- Task statement
A complete answer includes every line below with the word "express".

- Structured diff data
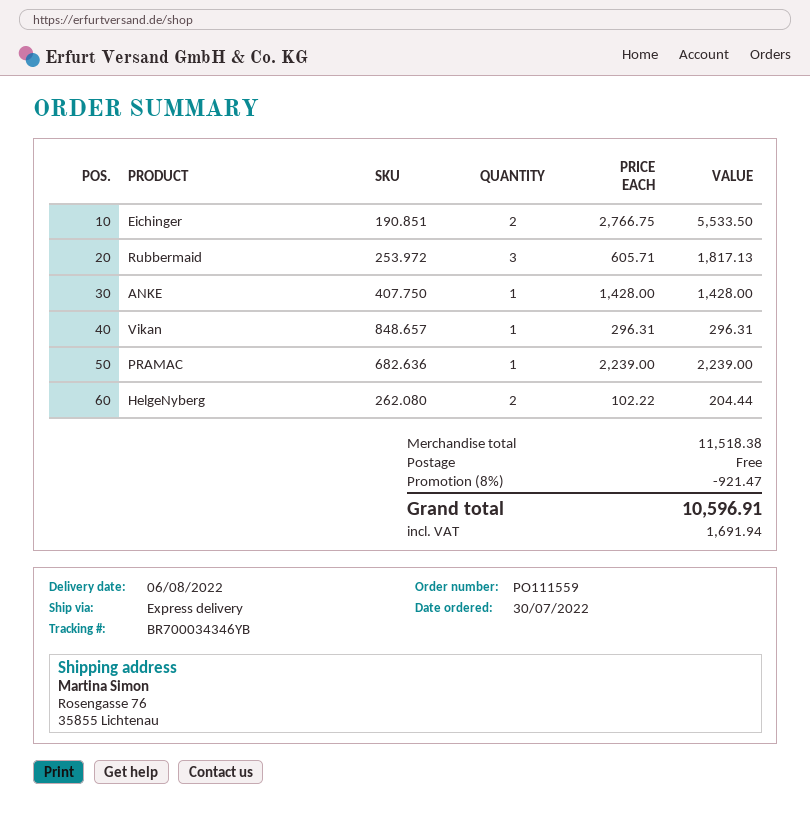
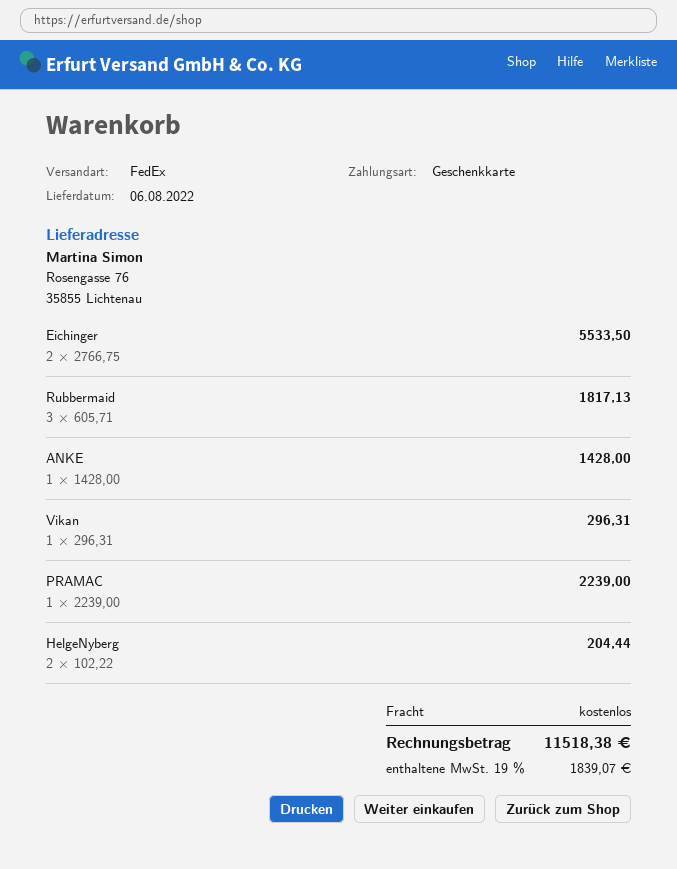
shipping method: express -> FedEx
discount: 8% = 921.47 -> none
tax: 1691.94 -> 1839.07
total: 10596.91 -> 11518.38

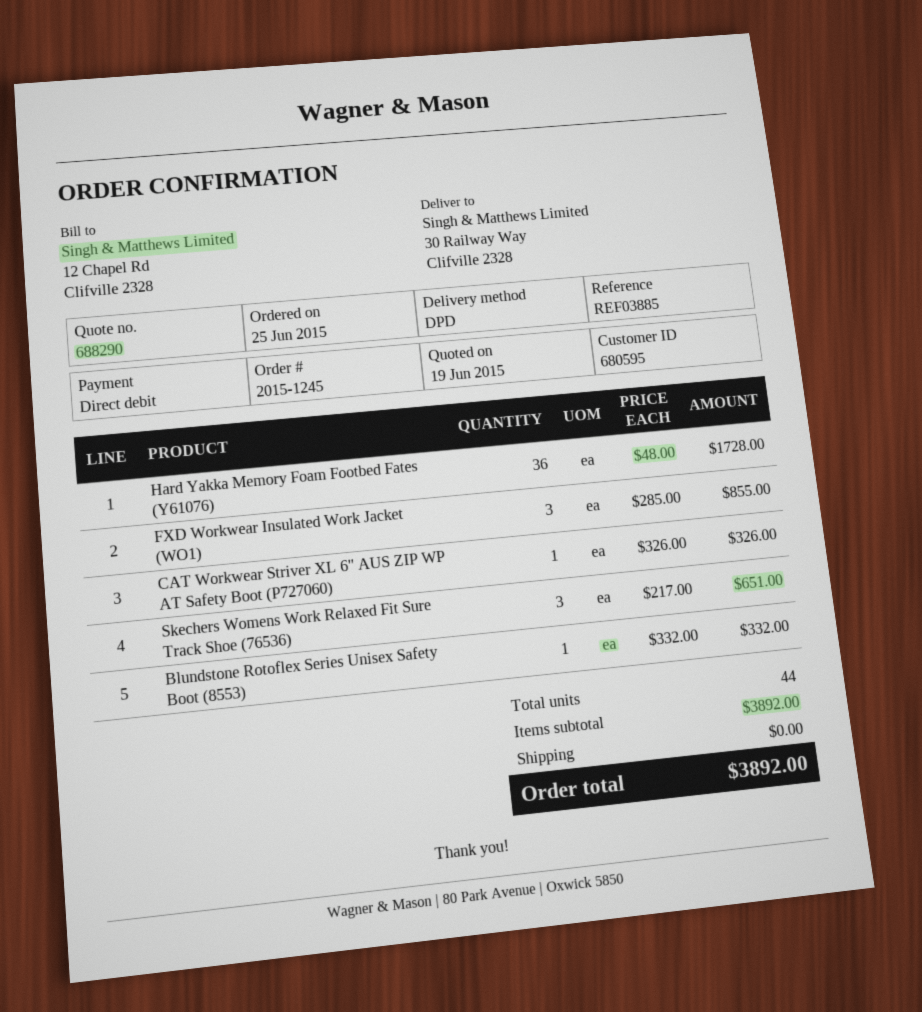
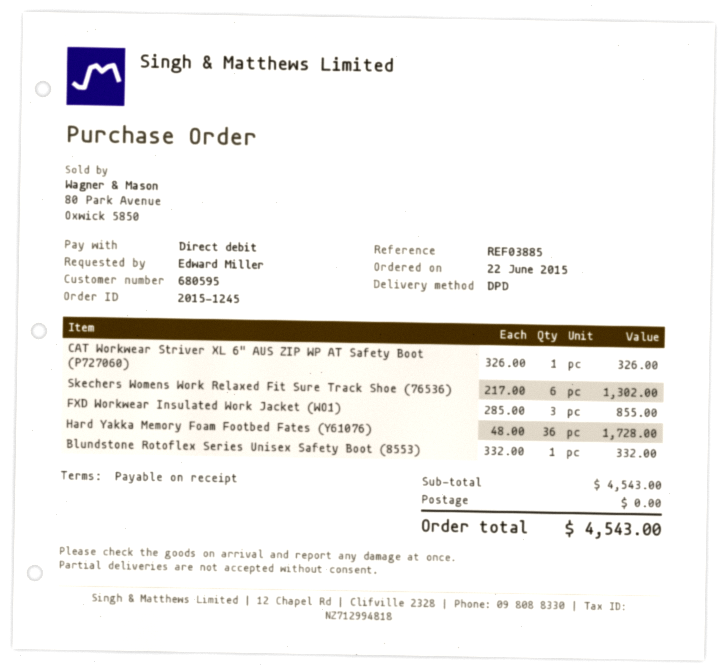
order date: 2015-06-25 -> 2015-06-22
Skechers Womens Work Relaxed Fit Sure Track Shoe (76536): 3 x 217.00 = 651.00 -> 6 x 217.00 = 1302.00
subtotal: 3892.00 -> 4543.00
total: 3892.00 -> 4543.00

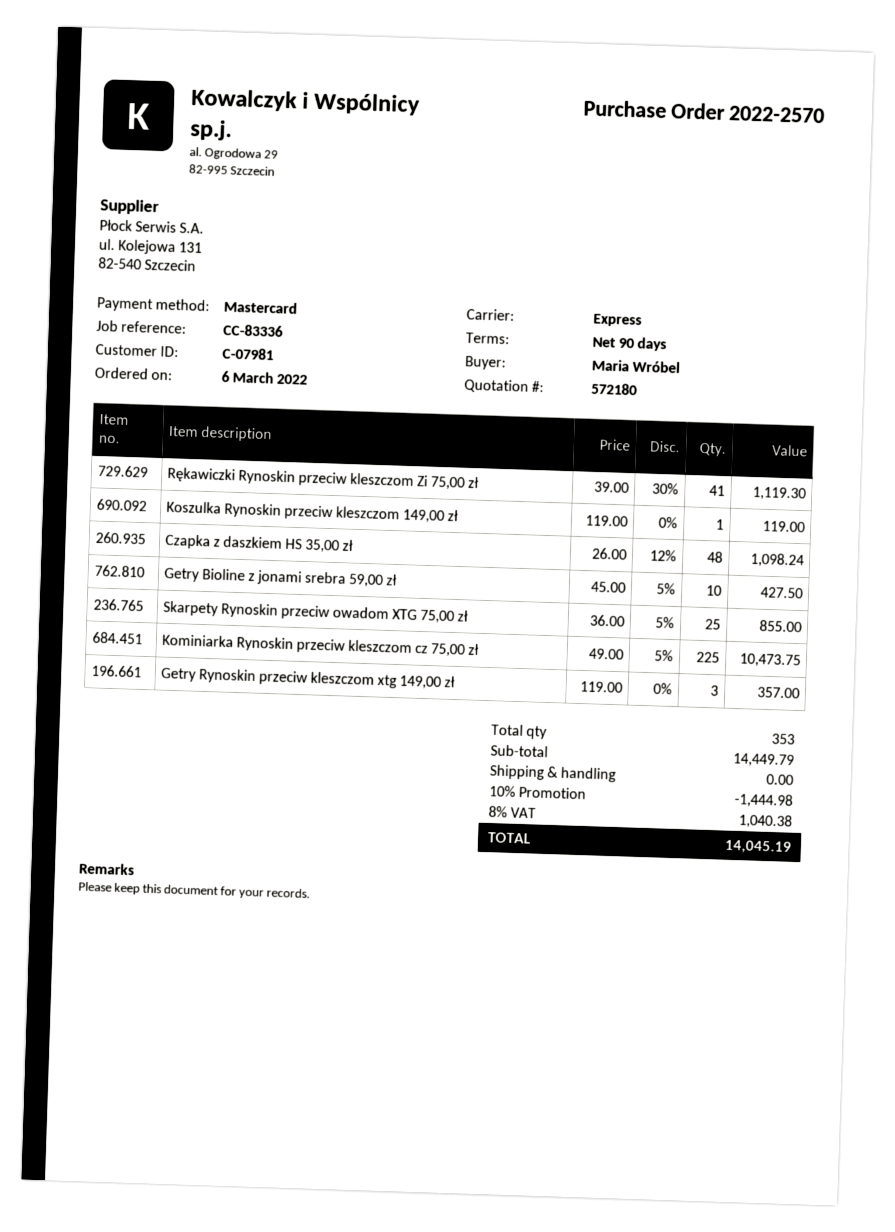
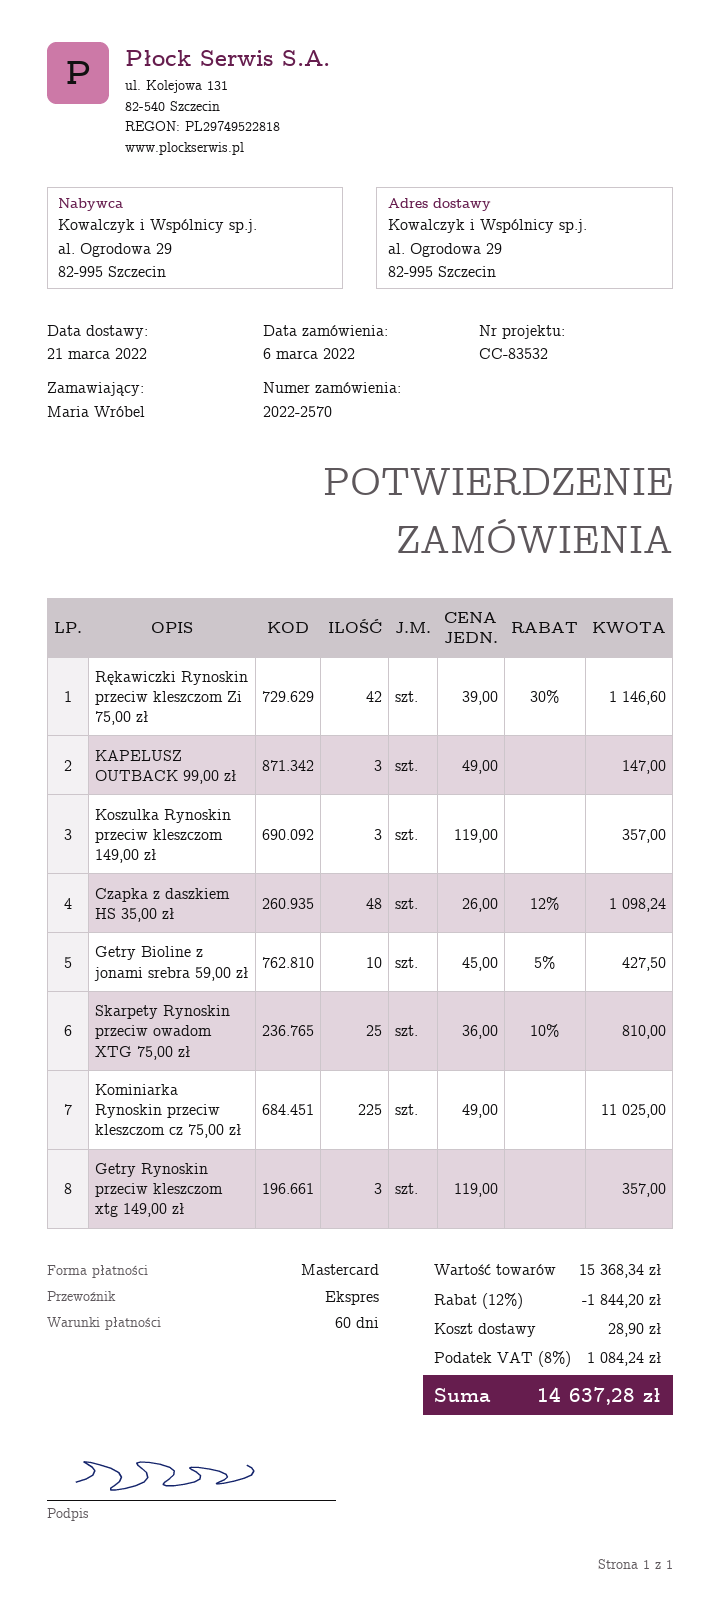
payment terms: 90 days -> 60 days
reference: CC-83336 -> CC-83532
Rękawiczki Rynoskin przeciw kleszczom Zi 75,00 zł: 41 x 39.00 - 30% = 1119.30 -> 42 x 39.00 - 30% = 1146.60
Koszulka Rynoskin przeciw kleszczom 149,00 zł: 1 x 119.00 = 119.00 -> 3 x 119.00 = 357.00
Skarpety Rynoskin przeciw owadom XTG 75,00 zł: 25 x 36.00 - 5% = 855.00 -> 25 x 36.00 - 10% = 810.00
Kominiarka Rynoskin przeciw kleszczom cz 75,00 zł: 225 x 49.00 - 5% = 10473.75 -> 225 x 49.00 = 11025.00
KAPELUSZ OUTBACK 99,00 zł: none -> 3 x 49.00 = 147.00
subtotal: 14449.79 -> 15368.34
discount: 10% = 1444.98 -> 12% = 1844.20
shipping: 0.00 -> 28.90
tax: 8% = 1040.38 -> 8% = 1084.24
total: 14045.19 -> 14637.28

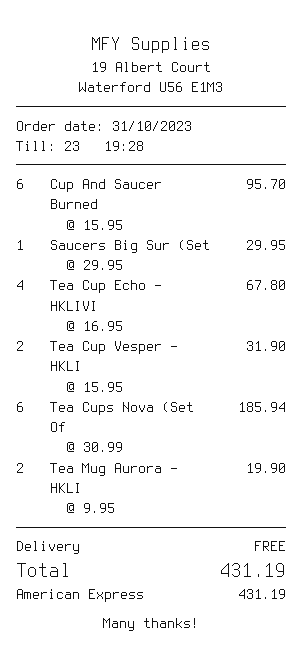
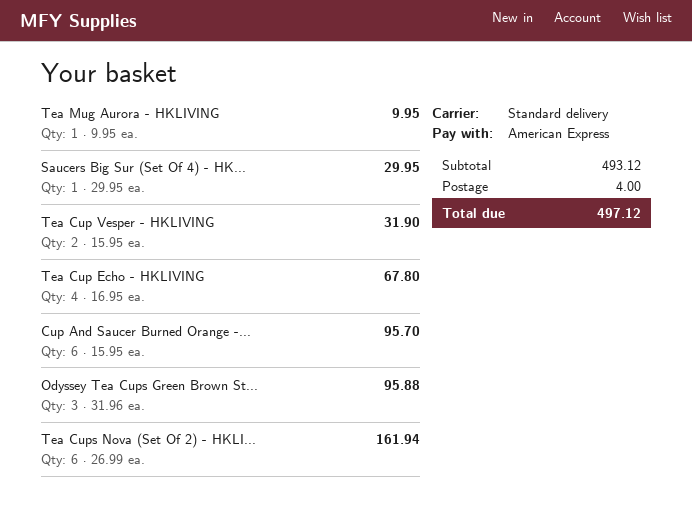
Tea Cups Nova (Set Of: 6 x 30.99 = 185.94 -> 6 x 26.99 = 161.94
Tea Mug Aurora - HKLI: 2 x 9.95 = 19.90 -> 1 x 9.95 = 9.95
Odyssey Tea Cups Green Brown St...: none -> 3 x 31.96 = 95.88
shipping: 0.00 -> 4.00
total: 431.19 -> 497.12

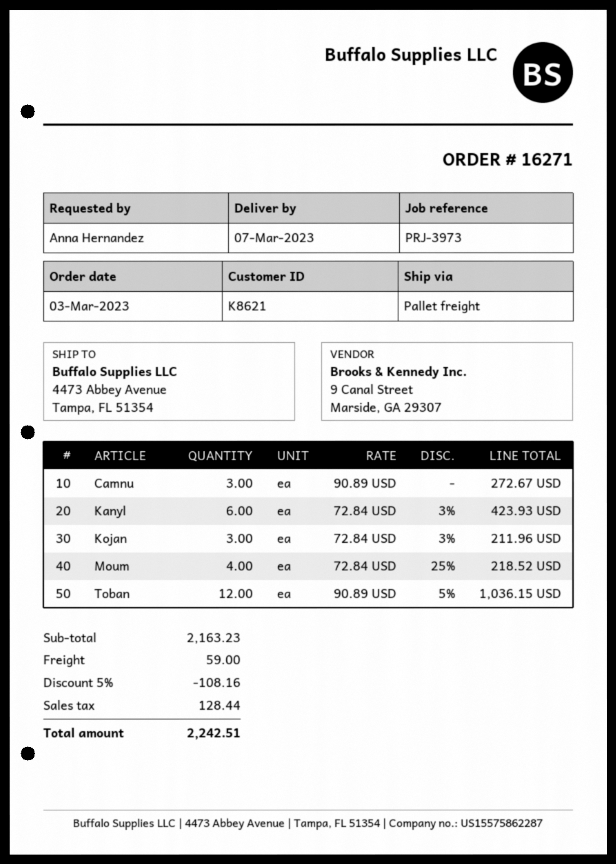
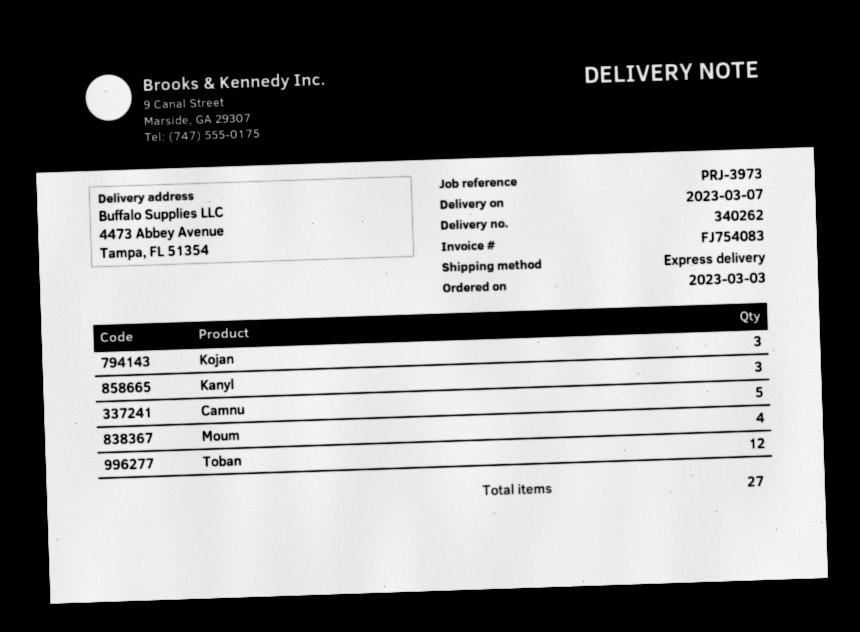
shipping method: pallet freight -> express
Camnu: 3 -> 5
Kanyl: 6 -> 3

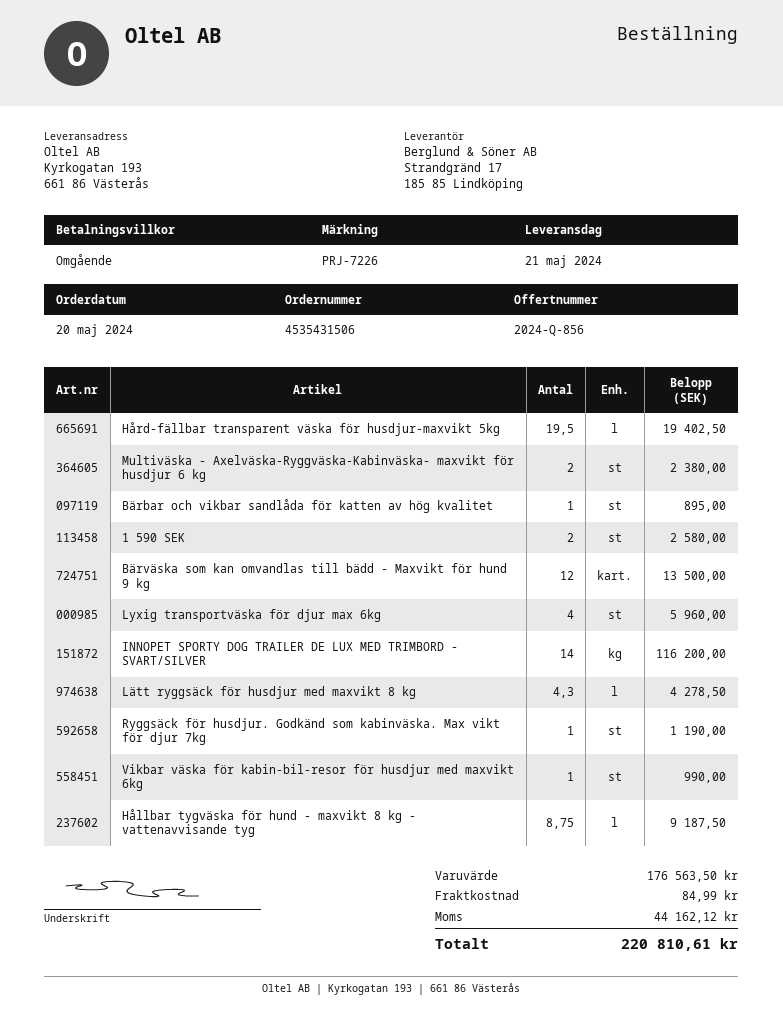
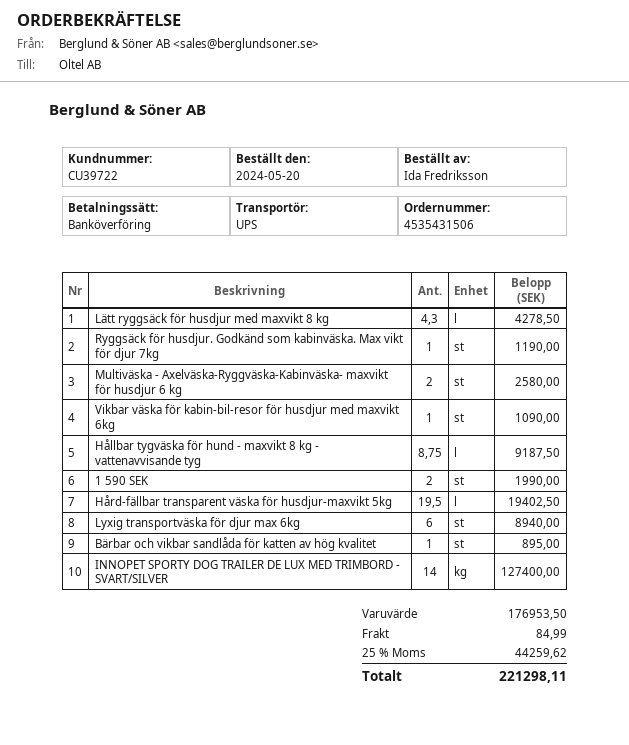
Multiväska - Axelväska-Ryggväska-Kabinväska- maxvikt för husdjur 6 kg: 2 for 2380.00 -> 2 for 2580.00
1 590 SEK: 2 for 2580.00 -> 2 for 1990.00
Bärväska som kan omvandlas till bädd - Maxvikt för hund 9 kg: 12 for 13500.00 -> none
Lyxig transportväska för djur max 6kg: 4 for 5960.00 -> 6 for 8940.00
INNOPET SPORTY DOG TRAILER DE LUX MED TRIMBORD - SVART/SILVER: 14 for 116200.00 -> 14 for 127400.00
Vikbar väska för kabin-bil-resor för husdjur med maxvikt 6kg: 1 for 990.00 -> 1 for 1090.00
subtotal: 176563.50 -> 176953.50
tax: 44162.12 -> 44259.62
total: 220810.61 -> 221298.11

- Reply to the task
shipping method: express -> FedEx
shipping method: pallet freight -> express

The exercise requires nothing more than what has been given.